Consider that my post wouldn’t be sitting here using Eric Steig’s math with Steig et. al. data and 6 of 9 graphs showing a flat or negative Antarctic temperature trend, if they had just shown me the code and data as I politely requested.

Oh and I nearly forgot, I’ll release my code for how I did this after Eric Steig releases his. (or tomorrow afternoon, whichever comes first)

23 thoughts on “Deconstructing a Reconstruction of Temperature Trend

  1. Good job, Jeff, but who is going to pay you for your work?
    You pulled this job – the basis of Steig et al.’s work – in let’s say 24 hours – for nothing. Steig et al. probably have received the equivalent of 2 months of salary for their work.

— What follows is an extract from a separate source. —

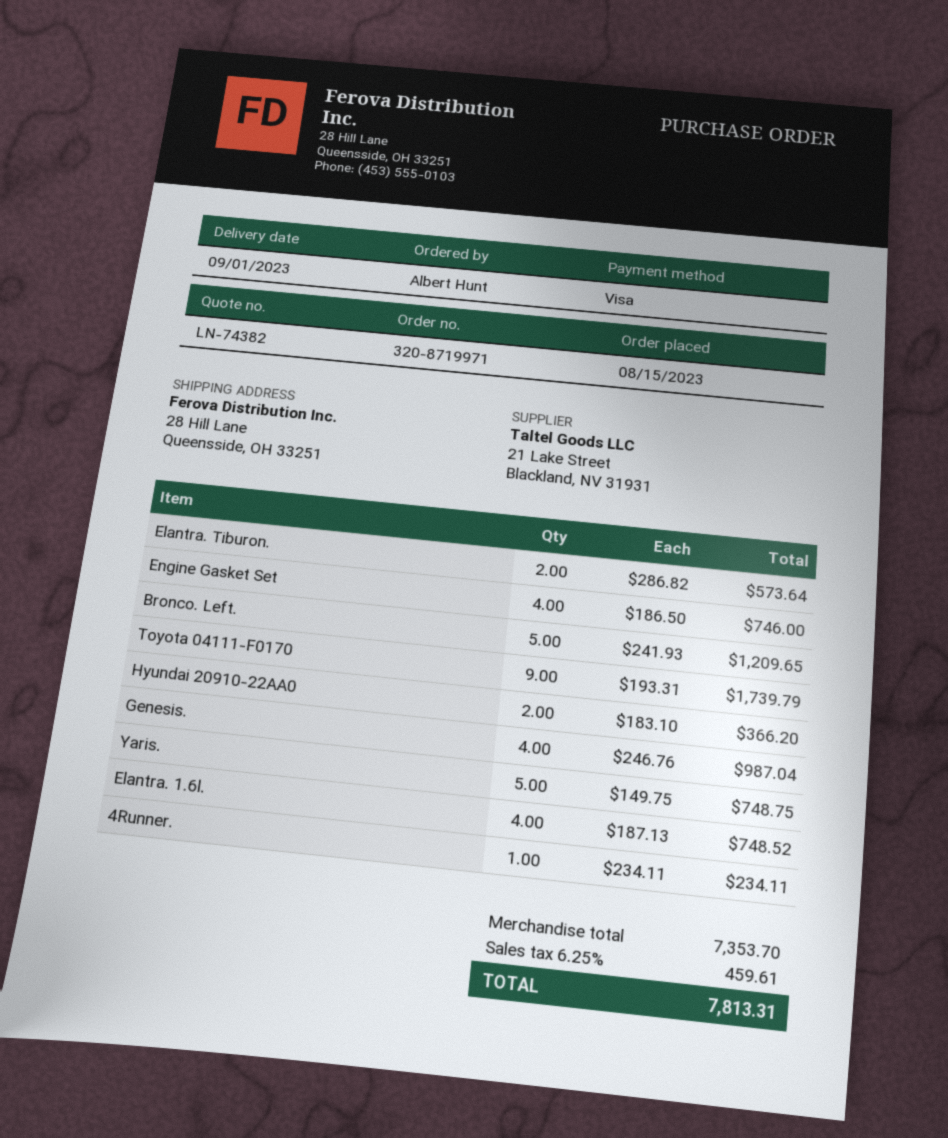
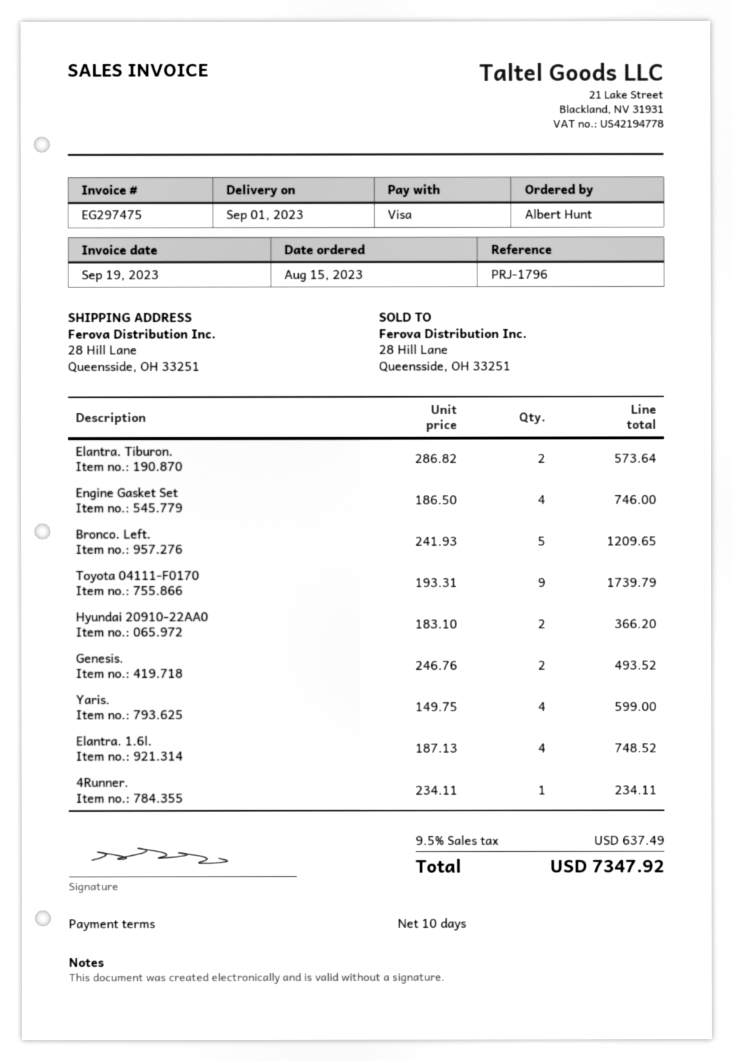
Genesis.: 4 x 246.76 = 987.04 -> 2 x 246.76 = 493.52
Yaris.: 5 x 149.75 = 748.75 -> 4 x 149.75 = 599.00
tax: 6.25% = 459.61 -> 9.5% = 637.49
total: 7813.31 -> 7347.92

  2. I received an amusing error message when trying to make that last post:

    Goshdarnit!

    Something has gone wrong with our servers. It’s probably Matt’s fault.

    We’ve just been notified of the problem.

    Hopefully this should be fixed ASAP, so kindly reload in a minute and things should be back to normal.

    Who is Matt? Enquiring minds want to know! 🙂

  3. I just read on the “Steig Corrections” thread on CA that RegEM was designed as an interpolation tool. It was never intended for extrapolation…

  4. I messed up on the formatting, #4 was supposed to be a response to your comment:

    “The other thing you can see is that higher degrees of freedom in regparm create a huge step in the data prior to he AWS station’s implementation”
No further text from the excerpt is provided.